FIG. 8A presents schematically the area of interest for each 1st frame of the seventeen (17) stationary pullbacks having results shown in Table 1. A long dotted or dashed frame (see e.g., the long dotted or dashed frame or box 80 in FIG. 8A) represents that ex vivo calibration was not detected (“No”) by the ex vivo calibration algorithm(s) or process(es). The short dotted or dashed frame (see e.g., the short dotted or dashed frame or box 81 in FIG. 8A) represents that ex vivo calibration was detected (“Yes”) by the ex vivo calibration algorithm(s) or process(es). Pullbacks 10-17 were all considered calibrated pullbacks. Although pullbacks 14-16 differ to d or −d, the subject pullbacks might appear identical in air (see e.g., pullbacks 12 and 16; pullbacks 12 and 15; etc.). The A-line and cross-sectional images for each 1^stframe of the calibrated stationary pullbacks (e.g., pullbacks 10-17) are presented in FIG. 8B. As for FIG. 8A, a long dotted or dashed frame (see e.g., the long dotted or dashed frame or box 80 in FIG. 8B) represents that ex vivo calibration was not detected (“No”) by the ex vivo calibration algorithm(s) or process(es). The short dotted or dashed frame (see e.g., the short dotted or dashed frame or box 81 in FIG. 8B) represents that ex vivo calibration was detected (“Yes”) by the ex vivo calibration algorithm(s) or process(es). In one or more embodiments, even in a case where a particular or current pullback occurs and where ex vivo calibration may not be detected (e.g., a false negative may occur), an MDL change to d or −d for a next pullback may be detected as calibrated (e.g., calibration may be confirmed in such a case). In one or more embodiments, d or −d may be such a small value such that the change does not affect the overall or rough calibration happening ex vivo.
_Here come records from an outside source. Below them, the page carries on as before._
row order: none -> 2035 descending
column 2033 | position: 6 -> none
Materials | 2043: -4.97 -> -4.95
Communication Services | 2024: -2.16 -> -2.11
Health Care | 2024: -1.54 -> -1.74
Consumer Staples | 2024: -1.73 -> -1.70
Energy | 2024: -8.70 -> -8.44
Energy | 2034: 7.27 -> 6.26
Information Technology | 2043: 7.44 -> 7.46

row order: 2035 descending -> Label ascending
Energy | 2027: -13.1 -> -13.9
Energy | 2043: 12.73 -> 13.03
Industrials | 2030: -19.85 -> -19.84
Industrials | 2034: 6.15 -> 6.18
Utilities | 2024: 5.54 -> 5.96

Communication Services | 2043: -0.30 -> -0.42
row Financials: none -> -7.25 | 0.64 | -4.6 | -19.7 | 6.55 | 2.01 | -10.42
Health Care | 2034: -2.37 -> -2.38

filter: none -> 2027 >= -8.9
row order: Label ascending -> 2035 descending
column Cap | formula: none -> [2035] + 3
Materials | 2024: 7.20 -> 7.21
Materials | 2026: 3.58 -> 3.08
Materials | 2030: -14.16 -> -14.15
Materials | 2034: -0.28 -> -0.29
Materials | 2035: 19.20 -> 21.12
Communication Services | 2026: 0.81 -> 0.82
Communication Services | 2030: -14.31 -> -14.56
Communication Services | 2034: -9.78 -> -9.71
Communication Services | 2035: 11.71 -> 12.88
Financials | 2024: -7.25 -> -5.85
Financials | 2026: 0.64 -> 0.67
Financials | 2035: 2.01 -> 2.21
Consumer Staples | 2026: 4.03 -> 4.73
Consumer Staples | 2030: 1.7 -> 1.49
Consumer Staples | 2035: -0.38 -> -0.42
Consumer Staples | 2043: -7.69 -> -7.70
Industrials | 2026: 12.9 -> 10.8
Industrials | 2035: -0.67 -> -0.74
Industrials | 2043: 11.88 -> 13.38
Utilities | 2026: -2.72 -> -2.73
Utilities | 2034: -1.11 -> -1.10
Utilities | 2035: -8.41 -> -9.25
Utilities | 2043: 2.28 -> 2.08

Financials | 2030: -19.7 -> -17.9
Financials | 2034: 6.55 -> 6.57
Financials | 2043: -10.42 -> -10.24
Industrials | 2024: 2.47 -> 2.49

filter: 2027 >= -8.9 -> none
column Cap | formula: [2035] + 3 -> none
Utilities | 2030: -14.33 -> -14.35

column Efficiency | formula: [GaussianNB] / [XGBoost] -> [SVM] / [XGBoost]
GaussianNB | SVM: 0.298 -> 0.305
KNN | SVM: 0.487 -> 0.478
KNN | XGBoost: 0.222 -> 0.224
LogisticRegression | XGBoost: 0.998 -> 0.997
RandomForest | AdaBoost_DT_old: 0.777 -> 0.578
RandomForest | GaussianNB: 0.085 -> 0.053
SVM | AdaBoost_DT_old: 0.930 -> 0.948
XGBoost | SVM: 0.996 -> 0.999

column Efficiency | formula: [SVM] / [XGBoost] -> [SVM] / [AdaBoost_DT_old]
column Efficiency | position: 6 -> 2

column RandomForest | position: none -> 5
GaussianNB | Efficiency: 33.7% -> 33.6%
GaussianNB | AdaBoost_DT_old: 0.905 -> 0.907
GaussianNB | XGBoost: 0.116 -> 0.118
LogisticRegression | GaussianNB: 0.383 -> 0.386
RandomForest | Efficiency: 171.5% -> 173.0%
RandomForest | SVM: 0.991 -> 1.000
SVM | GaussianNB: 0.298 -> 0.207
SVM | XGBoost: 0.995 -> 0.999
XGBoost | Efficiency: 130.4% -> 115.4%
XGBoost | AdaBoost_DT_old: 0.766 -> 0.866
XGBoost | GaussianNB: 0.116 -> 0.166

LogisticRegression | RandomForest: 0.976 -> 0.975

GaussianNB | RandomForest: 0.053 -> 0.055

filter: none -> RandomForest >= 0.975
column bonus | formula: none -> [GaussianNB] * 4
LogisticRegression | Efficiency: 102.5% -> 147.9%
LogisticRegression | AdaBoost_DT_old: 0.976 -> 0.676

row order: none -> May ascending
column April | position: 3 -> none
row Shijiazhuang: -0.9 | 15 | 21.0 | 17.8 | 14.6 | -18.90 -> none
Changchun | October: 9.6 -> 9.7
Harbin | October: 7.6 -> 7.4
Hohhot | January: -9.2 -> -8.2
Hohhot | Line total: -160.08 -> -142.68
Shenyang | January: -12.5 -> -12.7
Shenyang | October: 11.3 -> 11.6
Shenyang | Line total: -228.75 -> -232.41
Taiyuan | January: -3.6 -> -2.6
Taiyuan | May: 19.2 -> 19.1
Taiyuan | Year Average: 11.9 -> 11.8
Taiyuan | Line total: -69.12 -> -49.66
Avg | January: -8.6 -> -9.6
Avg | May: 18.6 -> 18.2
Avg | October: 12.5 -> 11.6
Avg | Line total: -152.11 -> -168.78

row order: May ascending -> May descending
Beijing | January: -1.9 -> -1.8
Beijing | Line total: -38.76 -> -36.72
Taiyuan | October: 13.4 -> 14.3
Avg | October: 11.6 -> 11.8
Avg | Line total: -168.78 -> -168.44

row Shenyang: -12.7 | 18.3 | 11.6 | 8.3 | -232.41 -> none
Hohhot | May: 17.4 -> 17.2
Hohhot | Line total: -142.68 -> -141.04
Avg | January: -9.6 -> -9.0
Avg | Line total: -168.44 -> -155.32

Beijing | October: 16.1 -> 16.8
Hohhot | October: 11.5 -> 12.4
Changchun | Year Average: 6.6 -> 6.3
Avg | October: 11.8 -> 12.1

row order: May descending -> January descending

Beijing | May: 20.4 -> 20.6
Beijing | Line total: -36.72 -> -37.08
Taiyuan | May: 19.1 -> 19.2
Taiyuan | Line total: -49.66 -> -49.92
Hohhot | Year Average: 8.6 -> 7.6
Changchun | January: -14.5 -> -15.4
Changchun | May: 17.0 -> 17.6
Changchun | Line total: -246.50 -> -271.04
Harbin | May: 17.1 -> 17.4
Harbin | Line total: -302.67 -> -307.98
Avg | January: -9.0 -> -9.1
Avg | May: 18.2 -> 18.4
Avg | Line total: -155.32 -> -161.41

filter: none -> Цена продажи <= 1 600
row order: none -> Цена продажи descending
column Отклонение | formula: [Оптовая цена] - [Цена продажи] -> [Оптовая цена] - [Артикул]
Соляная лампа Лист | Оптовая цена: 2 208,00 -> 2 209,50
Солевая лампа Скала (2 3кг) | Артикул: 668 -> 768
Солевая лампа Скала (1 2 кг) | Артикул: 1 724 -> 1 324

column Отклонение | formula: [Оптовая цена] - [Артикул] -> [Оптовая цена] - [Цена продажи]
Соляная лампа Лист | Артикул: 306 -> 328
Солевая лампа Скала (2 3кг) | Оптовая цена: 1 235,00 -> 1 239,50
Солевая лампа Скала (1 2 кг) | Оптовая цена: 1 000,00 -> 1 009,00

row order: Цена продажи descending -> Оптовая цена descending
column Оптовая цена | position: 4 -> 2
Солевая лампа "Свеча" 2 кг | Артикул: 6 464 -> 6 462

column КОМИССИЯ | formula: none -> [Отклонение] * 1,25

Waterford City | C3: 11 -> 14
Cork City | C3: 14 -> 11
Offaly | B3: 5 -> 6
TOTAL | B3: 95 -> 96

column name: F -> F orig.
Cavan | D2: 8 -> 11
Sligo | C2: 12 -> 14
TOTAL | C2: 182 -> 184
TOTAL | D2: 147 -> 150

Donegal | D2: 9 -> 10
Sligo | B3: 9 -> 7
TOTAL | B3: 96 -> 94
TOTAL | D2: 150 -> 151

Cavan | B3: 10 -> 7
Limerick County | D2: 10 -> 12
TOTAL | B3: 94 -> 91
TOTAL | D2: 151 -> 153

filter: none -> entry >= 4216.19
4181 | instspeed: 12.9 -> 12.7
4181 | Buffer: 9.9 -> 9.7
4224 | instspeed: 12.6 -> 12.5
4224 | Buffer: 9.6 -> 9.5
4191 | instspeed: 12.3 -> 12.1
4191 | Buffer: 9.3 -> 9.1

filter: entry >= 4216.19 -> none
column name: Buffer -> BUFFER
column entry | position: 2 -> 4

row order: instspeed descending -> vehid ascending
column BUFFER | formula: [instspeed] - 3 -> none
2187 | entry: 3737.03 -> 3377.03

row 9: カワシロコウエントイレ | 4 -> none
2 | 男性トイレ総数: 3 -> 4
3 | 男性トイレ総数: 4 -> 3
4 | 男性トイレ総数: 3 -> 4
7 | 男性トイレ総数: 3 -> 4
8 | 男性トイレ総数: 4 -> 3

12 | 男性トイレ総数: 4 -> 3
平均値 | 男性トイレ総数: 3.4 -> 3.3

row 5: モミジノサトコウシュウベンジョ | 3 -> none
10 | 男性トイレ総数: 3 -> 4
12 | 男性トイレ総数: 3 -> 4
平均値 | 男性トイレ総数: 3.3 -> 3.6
One or more embodiments of how to couple OCT and excitation channels into a single core of a double clad fiber in a rotary junction may be used with one or more embodiments of the present disclosure. For example, one or more embodiments of how to couple OCT and excitation channels into a single core of a double clad fiber in a rotary junction may be used as discussed in U.S. Pat. Pub. No. 2018/0348439, published on Dec. 6, 2018, the disclosure of which is incorporated by reference herein in its entirety. One or more features of a rotary joint, a rotary junction, a FORJ, etc. may be used as discussed in U.S. Pat. Pub. No. 2018/0348439, published on Dec. 6, 2018, the disclosure of which is incorporated by reference herein in its entirety.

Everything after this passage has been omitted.